Com a Marta, da radionovela "A gloriosa mentira", eu fazia misérias. Por isto recebi a forca, junto com uma carta cheia de ofensas, que havia ainda um aviso: caso eu não me enforcasse, o remetente me emprestaria um revólver 45. Mas eu compreendi sua raiva. Tanto que guardo a corda até hoje, como um belo troféu.

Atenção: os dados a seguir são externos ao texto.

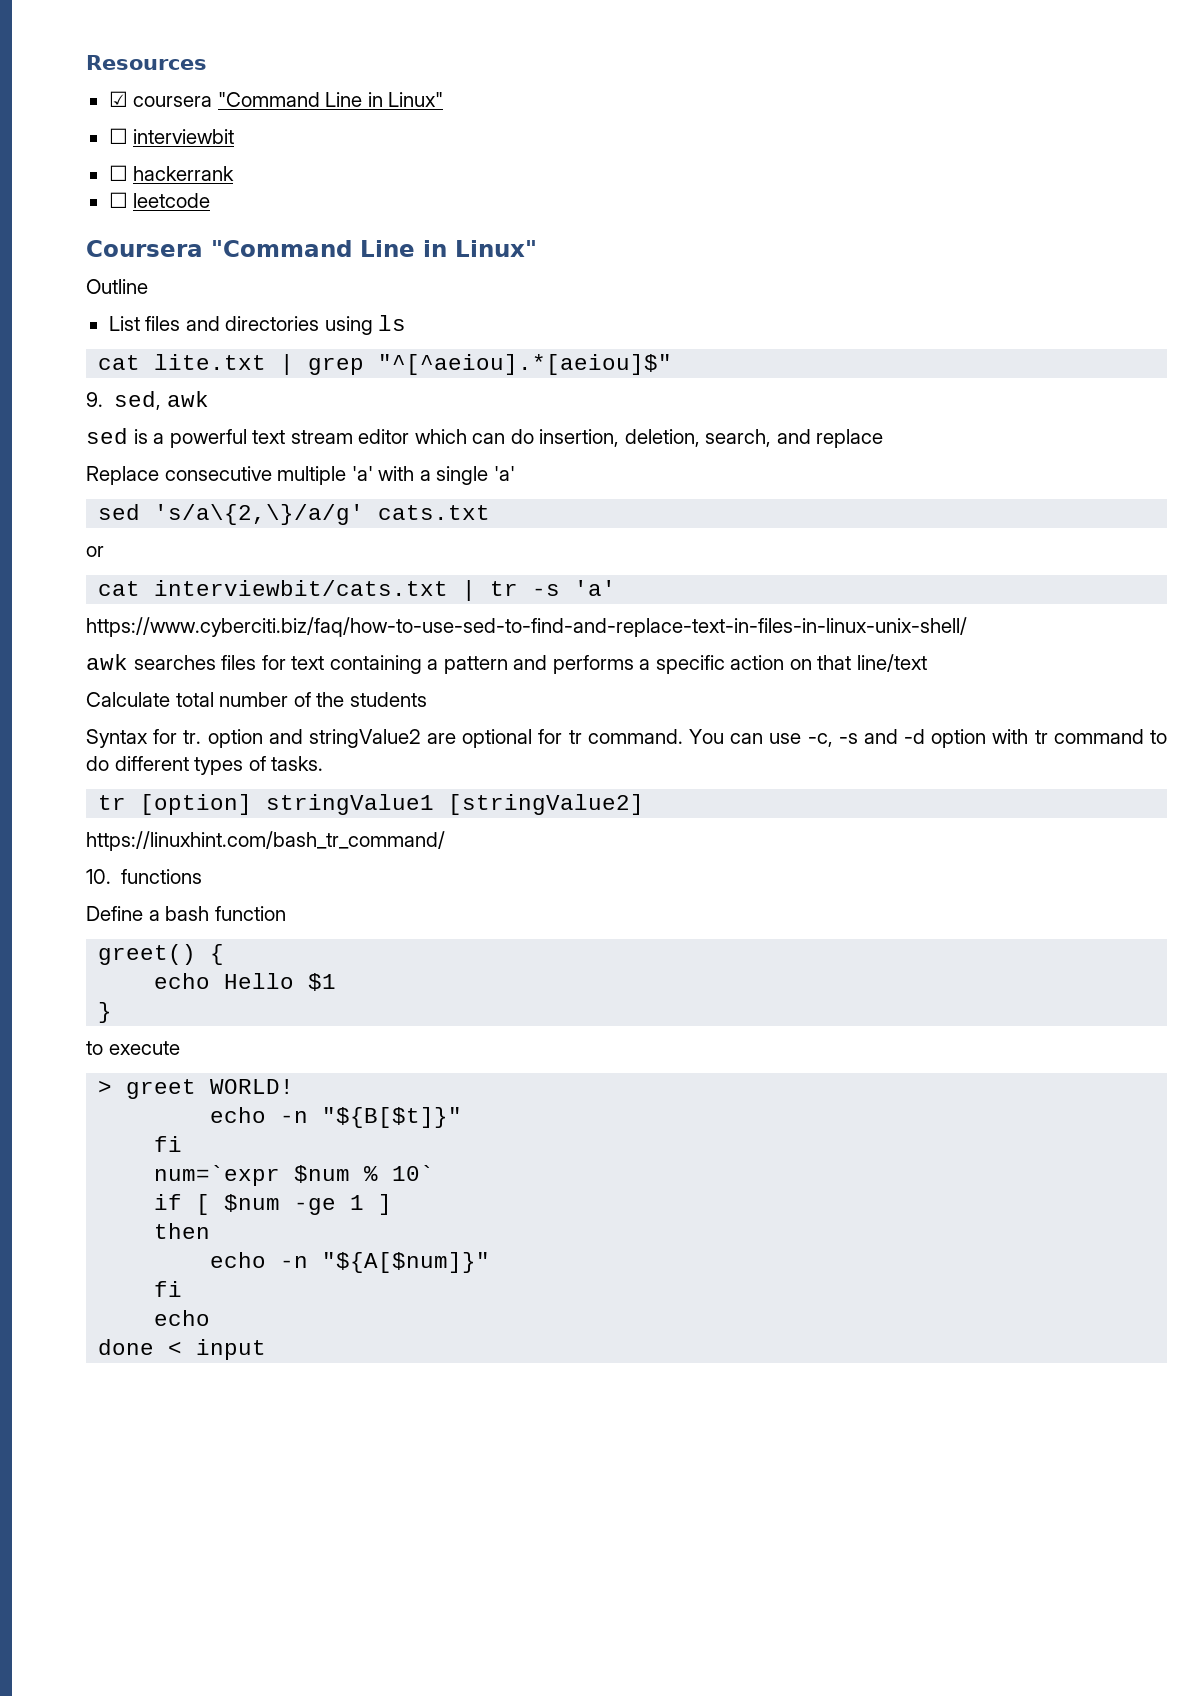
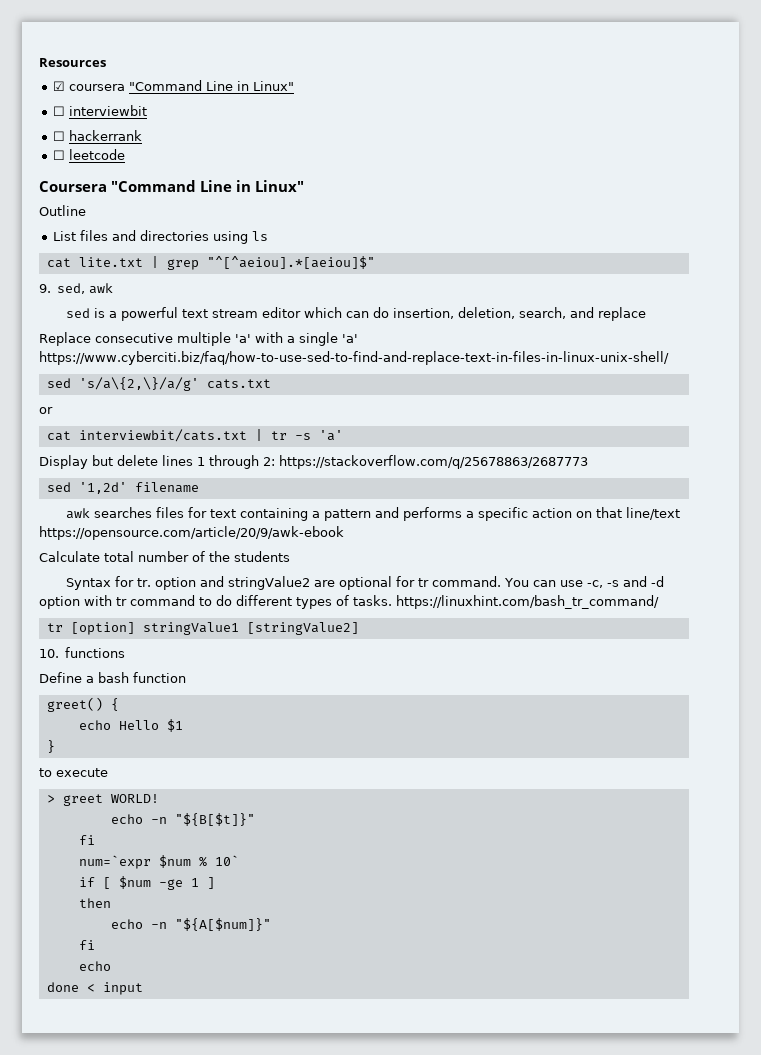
(515, 473) none -> [39,351,669,365] https://www.cyberciti.biz/faq/how-to-use-sed-to-find-and-replace-text-in-files-in-linux-unix-shell/
[86,617,967,637] https://www.cyberciti.biz/faq/how-to-use-sed-to-find-and-replace-text-in-files-in-linux-unix-shell/ -> [39,455,588,469] [46,482,199,494] Display but delete lines 1 through 2: https://stackoverflow.com/q/25678863/2687773 // sed '1,2d' filename
(928, 663) none -> [39,526,344,540] https://opensource.com/article/20/9/awk-ebook
(324, 763) none -> [396,595,659,609] https://linuxhint.com/bash_tr_command/
[86,831,445,851] // https://linuxhint.com/bash_tr_command/ -> (359, 628) none

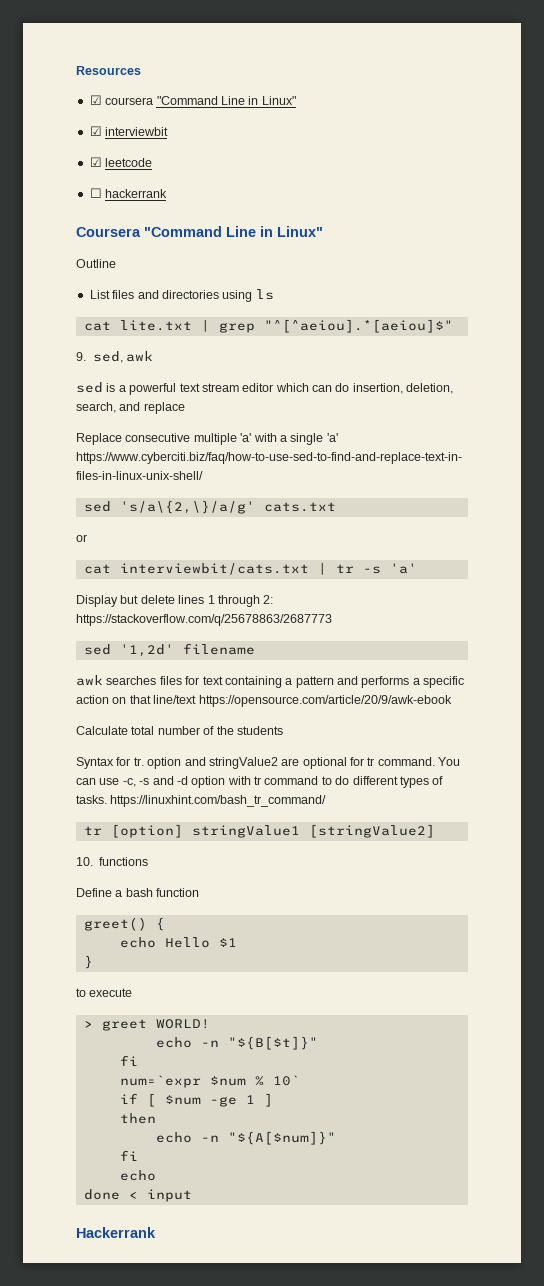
[52,106,65,116] ☐ -> [89,126,102,136] ☑
(147, 110) none -> [89,157,153,167] // ☑ leetcode
[52,149,125,160] // ☐ leetcode -> (168, 193) none
(143, 988) none -> [76,1227,156,1238] // Hackerrank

De lá para cá, o quadro vem mudando, gradativamente. Fernanda Montenegro assombrou os espectadores com as maldades de Chica Newman nos início dos anos 80, em "Brilhante", mas continuou querida e até mereceu um belo romance no final da novela. Até porque, como diz Tereza Rachel, outra que já viveu grandes vilãs, a maior delas em "Louco amor", há cinco anos, "o público não quer mais bater nos interpretes porque já sabe separar ator e personagem; o que ele faz é cumprimentar pelo belo desempenho". Com Beatriz Segall não tem sido assim? Até o cabeleireiro da atriz tem tido trabalho dobrado com as mulheres que chegam ao seu salão querendo "aquela mesma mecha loura que a Odete usa". Simpatias à parte, ainda há os que têm reações extravagantes e Ivan Cândido é testemunha. Quando fez o papel de um matador profissional em "Roda de fogo", o ator recebeu o telefonema de um fã, que lhe ofereceu dinheiro para matar de verdade Mário Liberato. Sua resposta: "Não posso. O Cecil Thiré é meu amigo."

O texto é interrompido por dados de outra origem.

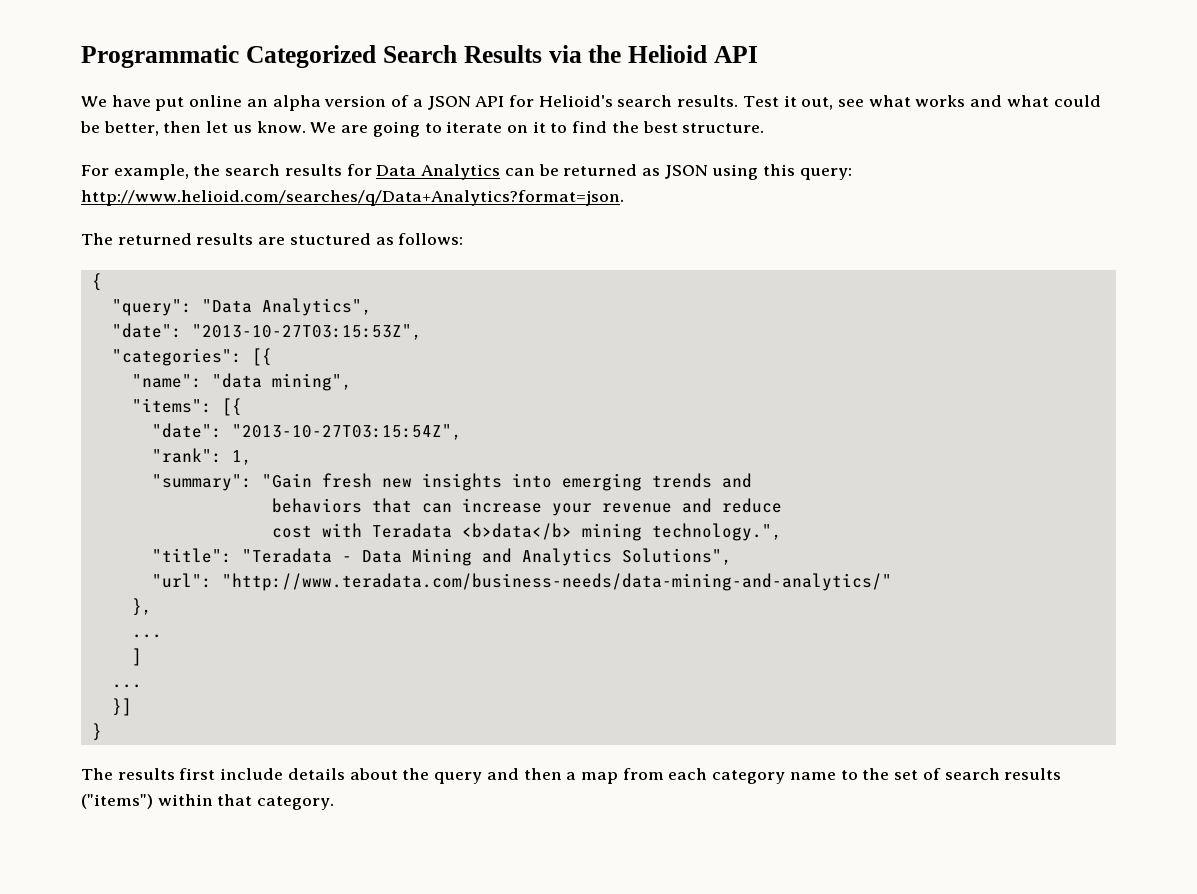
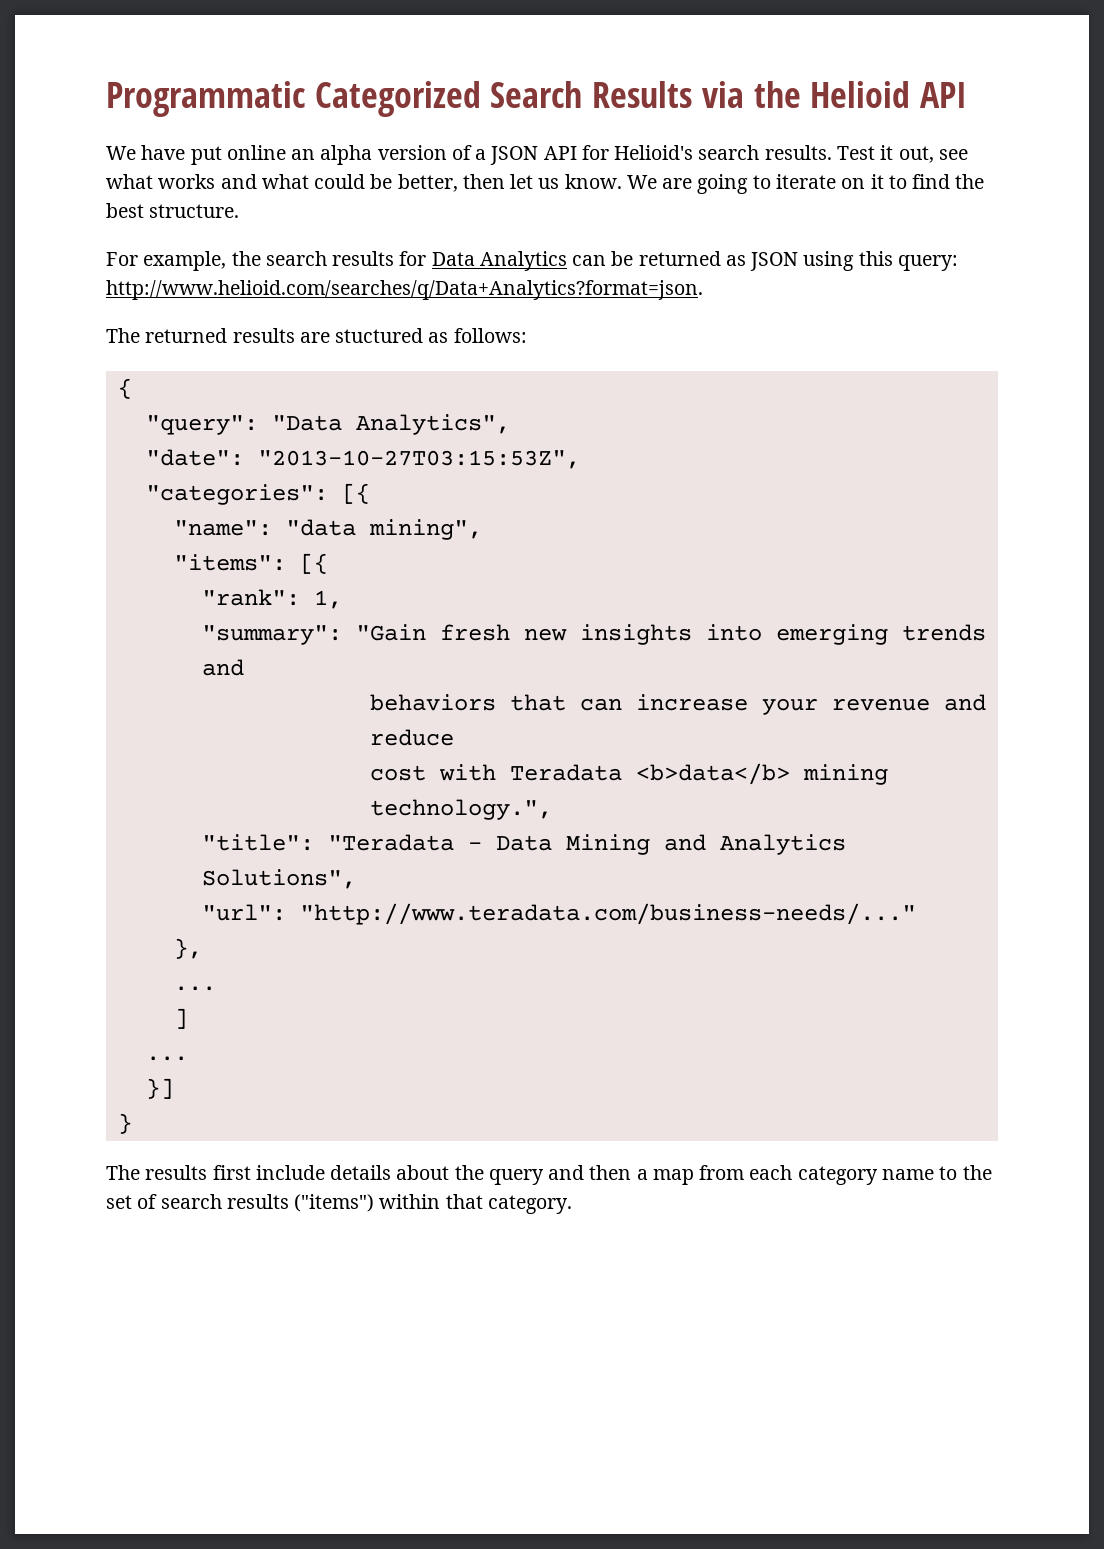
[151,423,462,440] // "date": "2013-10-27T03:15:54Z", -> (328, 563) none
[221,573,892,591] "http://www.teradata.com/business-needs/data-mining-and-analytics/" -> [299,903,916,925] "http://www.teradata.com/business-needs/..."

O destino de um vilão é sempre uma incógnita, às vezes até para os próprios autores. Enquanto continuam os boatos sobre o final de Odete em "Vale tudo", personagens que sofrem com a vilã — e os atores que os interpretam — têm opiniões diversas. Vamos a elas:

- Regina Duarte, a Raquel — "Ela deve ser punida, claro. A Raquel bem que tenta levá-la para a cadeia, em vão, mas isto deveria acontecer no final. Eu própria concordo com essa justiça."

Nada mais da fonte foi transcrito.